LO 4.21: For a data analysis situation involving two variables, determine the appropriate graphical display(s) and/or numerical measures(s) that should be used to summarize the data.
Related SAS Tutorials
Related SPSS Tutorials
Categorical Explanatory and Quantitative Response
LO 4.18: Compare and contrast distributions (of quantitative data) from two or more groups, and produce a brief summary, interpreting your findings in context.
Recall the role-type classification table for framing our discussion about the relationship between two variables:
We are now ready to start with Case C→Q, exploring the relationship between two variables where the explanatory variable is categorical, and the response variable is quantitative. As you’ll discover, exploring relationships of this type is something we’ve already discussed in this course, but we didn’t frame the discussion this way.
EXAMPLE: Hot Dogs
Background: People who are concerned about their health may prefer hot dogs that are low in calories. A study was conducted by a concerned health group in which 54 major hot dog brands were examined, and their calorie contents recorded. In addition, each brand was classified by type: beef, poultry, and meat (mostly pork and beef, but up to 15% poultry meat). The purpose of the study was to examine whether the number of calories a hot dog has is related to (or affected by) its type. (Reference: Moore, David S., and George P. McCabe (1989). Introduction to the Practice of Statistics. Original source: Consumer Reports, June 1986, pp. 366-367.)
Answering this question requires us to examine the relationship between the categorical variable, Type and the quantitative variable Calories. Because the question of interest is whether the type of hot dog affects calorie content,
- the explanatory variable is Type, and
- the response variable is Calories.
Here is what the raw data look like:
The raw data are a list of types and calorie contents, and are not very useful in that form. To explore how the number of calories is related to the type of hot dog, we need an informative visual display of the data that will compare the three types of hot dogs with respect to their calorie content.
The visual display that we’ll use is side-by-side boxplots (which we’ve seen before). The side-by-side boxplots will allow us to compare the distribution of calorie counts within each category of the explanatory variable, hot dog type:
As before, we supplement the side-by-side boxplots with the descriptive statistics of the calorie content (response) for each type of hot dog separately (i.e., for each level of the explanatory variable separately):
Let’s summarize the results we obtained and interpret them in the context of the question we posed:
By examining the three side-by-side boxplots and the numerical measures, we see at once that poultry hot dogs, as a group, contain fewer calories than those made of beef or meat. The median number of calories in poultry hot dogs (113) is less than the median (and even the first quartile) of either of the other two distributions (medians 152.5 and 153). The spread of the three distributions is about the same, if IQR is considered (all slightly above 40), but the (full) ranges vary slightly more (beef: 80, meat: 88, poultry: 66). The general recommendation to the health-conscious consumer is to eat poultry hot dogs. It should be noted, though, that since each of the three types of hot dogs shows quite a large spread among brands, simply buying a poultry hot dog does not guarantee a low-calorie food.

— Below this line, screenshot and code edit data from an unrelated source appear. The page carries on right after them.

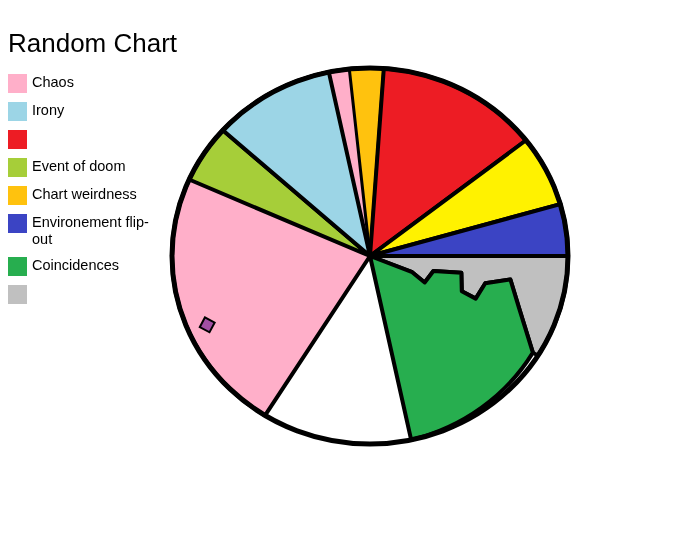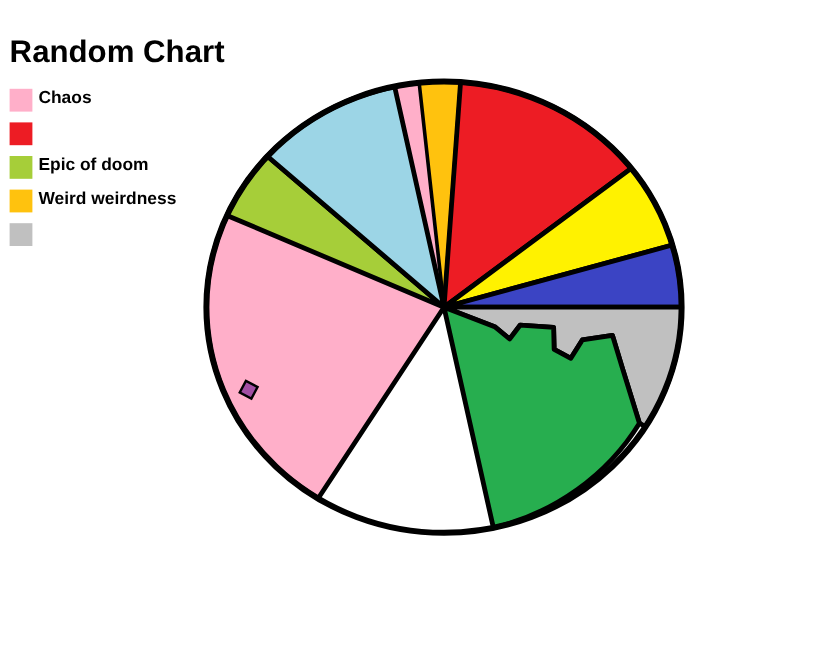--- a/index.html
+++ b/index.html
@@ -13,21 +13,20 @@
     position: relative;
     overflow: hidden;
     font-family: "Liberation Sans", sans-serif;
     color: #000000;
   }
   #chart-root {
     position: absolute;
     left: 0; top: 0;
     width: 628px;
     height: 540px;
-    font-weight: bold;
   }
   #page-title {
     position: absolute;
     left: 8px;
     top: 28px;
     font-size: 26px;
     line-height: 30px;
     font-family: "Liberation Sans", sans-serif;
     color: #000000;
     white-space: nowrap;
@@ -74,38 +73,51 @@
 
   <div id="page-title">Random Chart</div>
 
   <div id="legend">
 
     <div class="legend-item">
       <span class="legend-swatch" style="background:#FFAFC9"></span>
       <span class="legend-label">Chaos</span>
     </div>
 
+    <div class="legend-item">
+      <span class="legend-swatch" style="background:#9CD5E6"></span>
+      <span class="legend-label">Irony</span>
+    </div>
 
     <div class="legend-item">
       <span class="legend-swatch" style="background:#ED1C24"></span>
     </div>
 
 
     <div class="legend-item">
       <span class="legend-swatch" style="background:#A6CE39"></span>
-      <span class="legend-label">Epic of doom</span>
+      <span class="legend-label">Event of doom</span>
     </div>
 
     <div class="legend-item">
       <span class="legend-swatch" style="background:#FFC20E"></span>
-      <span class="legend-label">Weird weirdness</span>
+      <span class="legend-label">Chart weirdness</span>
     </div>
 
 
+    <div class="legend-item">
+      <span class="legend-swatch" style="background:#3B44C4"></span>
+      <span class="legend-label">Environement flip-
+out</span>
+    </div>
 
+    <div class="legend-item">
+      <span class="legend-swatch" style="background:#27AE4F"></span>
+      <span class="legend-label">Coincidences</span>
+    </div>
 
     <div class="legend-item">
       <span class="legend-swatch" style="background:#C0C0C0"></span>
     </div>
 
   </div>
 
   <div id="pie-wrap">
     <svg id="pie-svg" width="420" height="400" viewBox="0 0 420 400" shape-rendering="geometricPrecision">
       <g id="pie-slices">

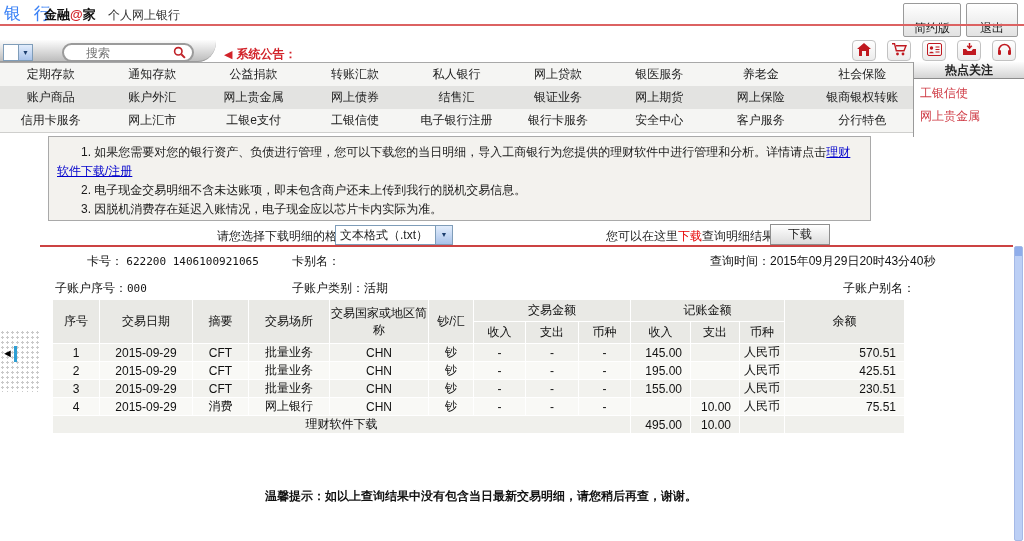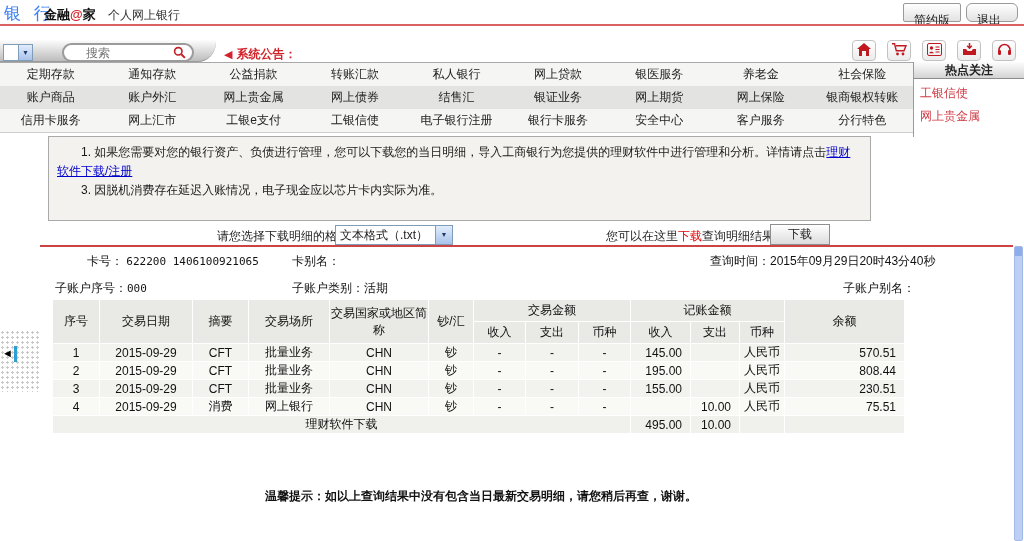--- a/index.html
+++ b/index.html
@@ -7,23 +7,23 @@
   body { width:1024px; height:541px; position:relative; overflow:hidden;
          font-family:"Liberation Sans","DejaVu Sans",sans-serif; font-size:12px; color:#222; }
   .abs { position:absolute; }
   .nowrap { white-space:nowrap; }
 
   
   .logo-main { left:4px; top:2px; font-size:17px; font-weight:normal; letter-spacing:4px; color:#3b82f6; }
   .logo-brand { left:44px; top:6px; font-size:13px; font-weight:bold; color:#111; }
   .logo-brand .at { color:#d2232a; }
   .logo-sub { left:108px; top:7px; font-size:12px; color:#333; }
-  .hdr-btn { top:3px; height:19px; line-height:17px; padding:8px 10px;
+  .hdr-btn { top:3px; height:19px; line-height:17px; padding:16px 10px;
              border:1px solid #9a9a9a; background:linear-gradient(#ffffff,#e2e2e2);
-             border-radius:2px; cursor:pointer; }
+             border-radius:2px; text-align:center; cursor:pointer; }
   .redline1 { left:0; top:24px; width:1024px; height:2px; background:#dc6262; }
 
   
   .search-tab { left:0; top:40px; width:216px; height:22px;
                 background:linear-gradient(#fdfdfd,#bdbdbd);
                 border-bottom-right-radius:18px 20px; border-bottom:1px solid #9b9b9b; }
   .combo { left:3px; top:44px; width:30px; height:17px; background:#fff; border:1px solid #7f9db9; }
   .combo-btn { position:absolute; right:0; top:0; width:14px; height:15px;
                background:linear-gradient(#e2edfc,#a9c3ea); border-left:1px solid #7f9db9;
                font-size:7px; color:#1c3e6e; text-align:center; line-height:15px; }
@@ -100,21 +100,21 @@
                border:1px solid #a5b9e6; border-radius:2px; cursor:pointer; }
   .scroll-cap { position:absolute; left:0; top:0; width:7px; height:9px; background:#8fadea; }
 </style>
 </head>
 <body>
 
 <div class="abs logo-main nowrap">银 行</div>
 <div class="abs logo-brand nowrap"><span>金融</span><span class="at">@</span><span>家</span></div>
 <div class="abs logo-sub nowrap">个人网上银行</div>
 <div class="abs hdr-btn" style="left:903px;width:58px;">简约版</div>
-<div class="abs hdr-btn" style="left:966px;width:52px;border-radius:6px;">退出</div>
+<div class="abs hdr-btn" style="left:966px;width:52px;">退出</div>
 <div class="abs redline1"></div>
 
 <div class="abs search-tab"></div>
 <div class="abs combo">
   <span class="combo-btn">▼</span>
 </div>
 <div class="abs search-pill">
   <input class="search-input" placeholder="搜索" style="">
   <span class="search-mag">
     <svg width="13" height="13" viewBox="0 0 13 13">
@@ -199,20 +199,21 @@
 <div class="abs menu-bottom"></div>
 
 <div class="abs hot-panel">
   <div class="hot-title">热点关注</div>
   <div class="hot-item">工银信使</div>
   <div class="hot-item">网上贵金属</div>
 </div>
 
 <div class="abs notes">
   <p><span>1. 如果您需要对您的银行资产、负债进行管理，您可以下载您的当日明细，导入工商银行为您提供的理财软件中进行管理和分析。详情请点击</span><a>理财软件下载/注册</a></p>
+  <p>2. 电子现金交易明细不含未达账项，即未包含商户还未上传到我行的脱机交易信息。</p>
   <p>3. 因脱机消费存在延迟入账情况，电子现金应以芯片卡内实际为准。</p>
 </div>
 
 <div class="abs fmt-label nowrap">请您选择下载明细的格式</div>
 <div class="abs fmt-select">
   <span>文本格式（.txt）</span>
   <span class="combo-btn">▼</span>
 </div>
 <div class="abs hint nowrap"><span>您可以在这里</span><span class="dl">下载</span><span>查询明细结果</span></div>
 <div class="abs dl-btn">下载</div>
@@ -285,21 +286,21 @@
       <td>CFT</td>
       <td>批量业务</td>
       <td>CHN</td>
       <td>钞</td>
       <td>-</td>
       <td>-</td>
       <td>-</td>
       <td class="num">195.00</td>
       <td class="num"></td>
       <td>人民币</td>
-      <td class="num">808.44</td>
+      <td class="num">425.51</td>
     </tr>
     <tr>
       <td>3</td>
       <td>2015-09-29</td>
       <td>CFT</td>
       <td>批量业务</td>
       <td>CHN</td>
       <td>钞</td>
       <td>-</td>
       <td>-</td>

What we learn from this example is that when exploring the relationship between a categorical explanatory variable and a quantitative response (Case C→Q), we essentially compare the distributions of the quantitative response for each category of the explanatory variable using side-by-side boxplots supplemented by descriptive statistics. Recall that we have actually done this before when we talked about the boxplot and argued that boxplots are most useful when presented side by side for comparing distributions of two or more groups. This is exactly what we are doing here!
Here is another example:
Background: The Survey of Study Habits and Attitudes (SSHA) is a psychological test designed to measure the motivation, study habits, and attitudes toward learning of college students. Is there a relationship between gender and SSHA scores? In other words, is there a “gender effect” on SSHA scores? Data were collected from 40 randomly selected college students, and here is what the raw data look like:
(Reference: Moore and McCabe. (2003). Introduction to the Practice of Statistics)
Side-by-side boxplots supplemented by descriptive statistics allow us to compare the distribution of SSHA scores within each category of the explanatory variable—gender:
Let’s summarize our results and interpret them:
By examining the side-by-side boxplots and the numerical measures, we see that in general females perform better on the SSHA than males. The median SSHA score of females is higher than the median score for males (153 vs. 114), and in fact, it is even higher than the third quartile of the males’ distribution (144.5). On the other hand, the males’ scores display more variability, both in terms of IQR (49.5 vs. 35) and in terms of the full range of scores (117 vs. 97). Based on these results, it seems that there is a gender effect on SSHA score. It should be noted, though, that our sample consists of only 20 males and 20 females, so we should be cautious about making any kind of generalizations beyond this study. One interesting question that comes to mind is, “Why did we observe this relationship between gender and SSHA scores?” In other words, is there maybe an explanation for why females score higher on the SSHA? Let’s leave it to the psychologists to try and answer that one.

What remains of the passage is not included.